Lakeshore Drive Recreation Club, Inc. v. United States Fidelity & Guaranty Co.

398 So. 2d 278, 1981 Ala. LEXIS 3509
CourtSupreme Court of Alabama
DecidedMay 8, 1981
Docket79-796
StatusPublished
Cited by4 cases

This text of 398 So. 2d 278 (Lakeshore Drive Recreation Club, Inc. v. United States Fidelity & Guaranty Co.) is published on Counsel Stack Legal Research, covering Supreme Court of Alabama primary law. Counsel Stack provides free access to over 12 million legal documents including statutes, case law, regulations, and constitutions.

Bluebook
Lakeshore Drive Recreation Club, Inc. v. United States Fidelity & Guaranty Co., 398 So. 2d 278, 1981 Ala. LEXIS 3509 (Ala. 1981).

Opinions

MADDOX, Justice.

Appellant Lakeshore Drive Recreation Club, Inc., appeals the granting of summary judgment in favor of appellee United States Fidelity and Guaranty Company (USF&G). For the reasons hereinafter set forth, we reverse and remand.

I

On August 3, 1973, Southeast Contractors, Inc., a highway construction company, entered into a construction contract with the State of Alabama for the widening and altering of 15th Street East in Tuscaloosa. Under the terms of this contract, Southeast was required to carry at least $100,000 in liability insurance to cover all damages arising out of injury to or destruction of any public or private property. In addition, Southeast was required to restore in an acceptable manner all property, public and private, damaged incident to the prosecution of the work.
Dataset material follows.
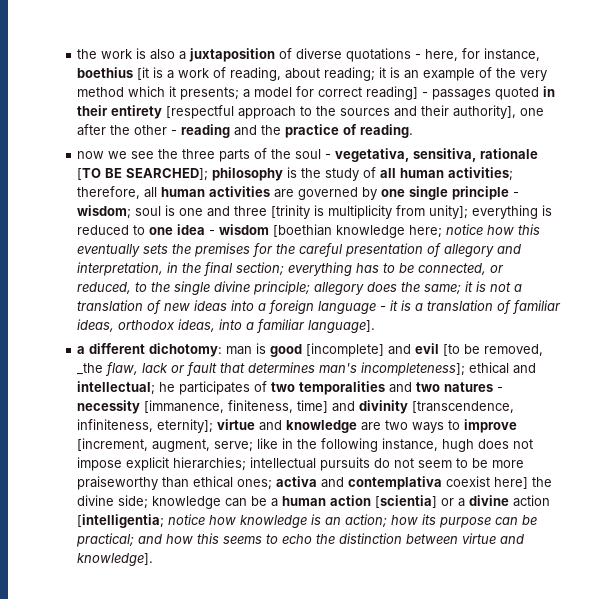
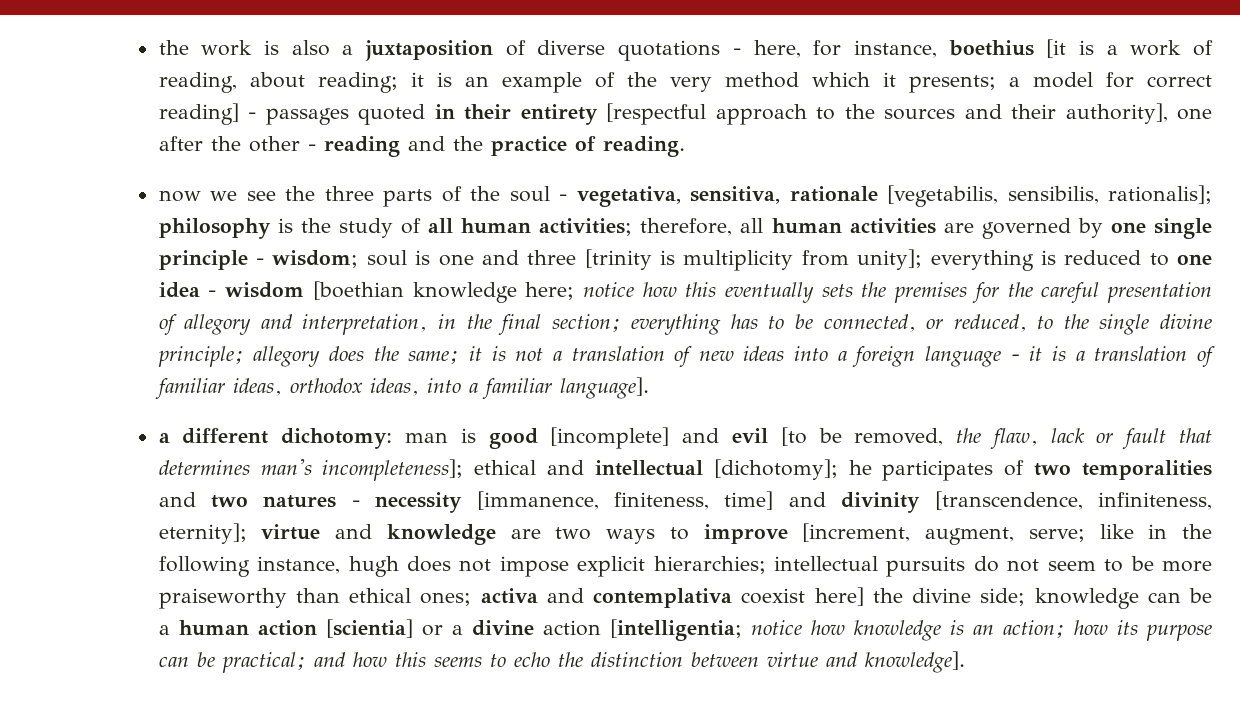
[77,168,209,181] [TO BE SEARCHED]; -> [887,185,1212,207] [vegetabilis, sensibilis, rationalis];
[77,363,104,375] _the -> [956,428,982,443] the
[77,381,156,395] intellectual; -> [594,459,838,480] intellectual [dichotomy];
In compliance with these contractual provisions, Southeast secured a series of one-year liability insurance policies from USF&G and executed a performance bond with Travelers Indemnity Company. The USF&G policies contained specific provisions requiring the insured to notify USF&G in the event of an “occurrence,” the making of a “claim,” or the filing of a “suit.” An “occurrence” was defined under the policy as “an accident, including continuous or repeated exposure to conditions, which results in bodily injury or property damage neither expected nor intended from the standpoint of the Insured.” The notice provisions were as follows:

4. Insured’s Duties in the Event of Occurrence, Claim or Suit
(a) In the event of an occurrence, written notice containing particulars sufficient to identify the Insured and also reasonably obtainable information with respect to the time, place and circumstances thereof, and the names and addresses of the injured and of available witnesses, shall be given by or for the Insured to the Company or any of its authoritized [sic] agents as soon as practicable.
(b) If claim is made or suit is brought against the Insured, the Insured shall immediately forward to the Company every demand, notice, summons or other process received by him or his representative.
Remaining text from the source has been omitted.